The descent was muddy and wet.

Precarious dunny

Precarious dunny

Mixing of colours

Mixing of colours

The little town of Sarytash felt like a small step back to civilization. There were shops with things to buy, and it all felt a bit wealthier. Still no showers, though.

Sarytash

Sarytash


We sat huddled in the metre high drainage pipe under the road. Outside it was howling a sandy gale in the moon landscape, and dark clouds were forming and swirling around the snowy peaks. Cycling downhill at 6 km/h against the wind with nowhere to hide, camping was looking problematic. ‘Onwards,’ we decided. There must be somewhere better than this.

Our hideout from the wind

Our hideout from the wind

After our monster effort yesterday, we slept in, and then went on a tour through the ‘markets’ of the town. Our homestay host took us to the markets, which were all in people’s homes. No chocolates were on offer to replace what I threw down the hatch yesterday in our evening slog. Like Old Mother Hubbard, the cupboards were bare. Just lollies and biscuits.

The grocery shop

The grocery shop

And then the cabbage truck drove into town. Hurray, hurray, oh glorious day! They even had a few apricots!

The cabbage truck

The cabbage truck

There was a blue hole in the clouded sky above the beautiful Karakul lake. Surrounded by snow-capped mountains, the lake created its own sunny weather. Skirting the lake, it seemed the wind always blew away from the lake – which lead to the theory of us having a tailwind going over the pass. This theory proved to be incorrect.

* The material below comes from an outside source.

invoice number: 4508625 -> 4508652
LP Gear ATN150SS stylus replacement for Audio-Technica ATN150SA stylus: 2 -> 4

The long road out of Karakul

The long road out of Karakul

Lake Karakul

Lake Karakul

The wind was the strongest I have experienced – and it was a headwind. Scaling the steep bits of the pass involved 10 pedal strokes followed by a minute regaining breath. Descending required pedalling to move forward, and the speed rarely passed 10 km/h. After shivering in the drainage pipe, we realised we needed to continue to keep warm. We are now camping on the sand behind a mound that seems, somehow, to deflect most of the wind. It is going to be cold tonight.

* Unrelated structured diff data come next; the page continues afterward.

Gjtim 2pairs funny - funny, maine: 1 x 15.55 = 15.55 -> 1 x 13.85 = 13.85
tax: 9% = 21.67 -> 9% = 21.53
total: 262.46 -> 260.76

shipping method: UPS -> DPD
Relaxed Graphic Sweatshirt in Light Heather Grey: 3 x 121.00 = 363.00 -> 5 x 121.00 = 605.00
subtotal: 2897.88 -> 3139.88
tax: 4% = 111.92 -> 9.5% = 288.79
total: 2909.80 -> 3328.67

Our moonscape camping spot

Our moonscape camping spot


A grunt to make it up the 3 metre sandy verge from the parallel road (with fewer corrigations) to the main road. At 4200m I fail, slide off my bike, and stand there heaving in the thin air.

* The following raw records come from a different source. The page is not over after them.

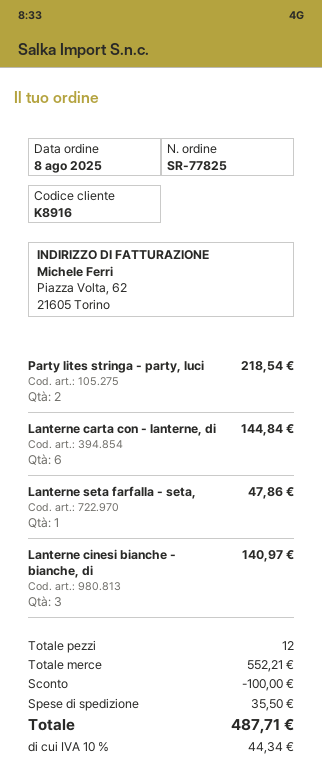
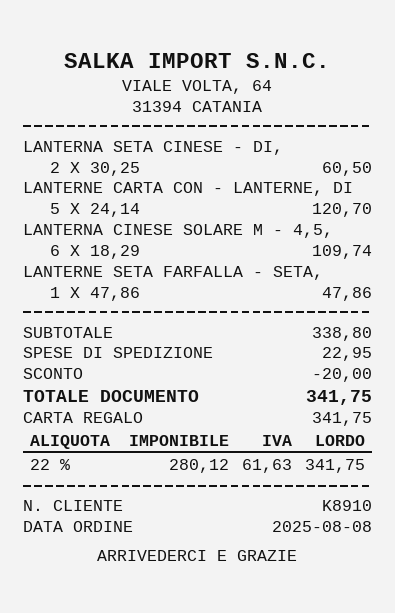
customer number: K8916 -> K8910
Party lites stringa - party, luci: 2 for 218.54 -> none
Lanterne carta con - lanterne, di: 6 for 144.84 -> 5 for 120.70
Lanterne cinesi bianche - bianche, di: 3 for 140.97 -> none
LANTERNA SETA CINESE - DI,: none -> 2 for 60.50
LANTERNA CINESE SOLARE M - 4,5,: none -> 6 for 109.74
subtotal: 552.21 -> 338.80
discount: 100.00 -> 20.00
shipping: 35.50 -> 22.95
tax: 10% = 44.34 -> 22% = 61.63
total: 487.71 -> 341.75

The view looking back from the pass

The view looking back from the pass

Today was a 4655m pass, bone shaking corrigations, and hurricane headwinds that made the descent on good road surface a crawl to the town that never drew nearer. Exhausted, I collapsed to sleep with the dinner still in front of me.

We were saved from the first snow flurry ascending the pass by a kind family just after the sign for the pass summit (5km from the top).

At the base of the pass

At the base of the pass

Father and kids

Father and kids

Little boy

Little boy

The steep ascent to the pass was a 3 km/h affair with amazing views.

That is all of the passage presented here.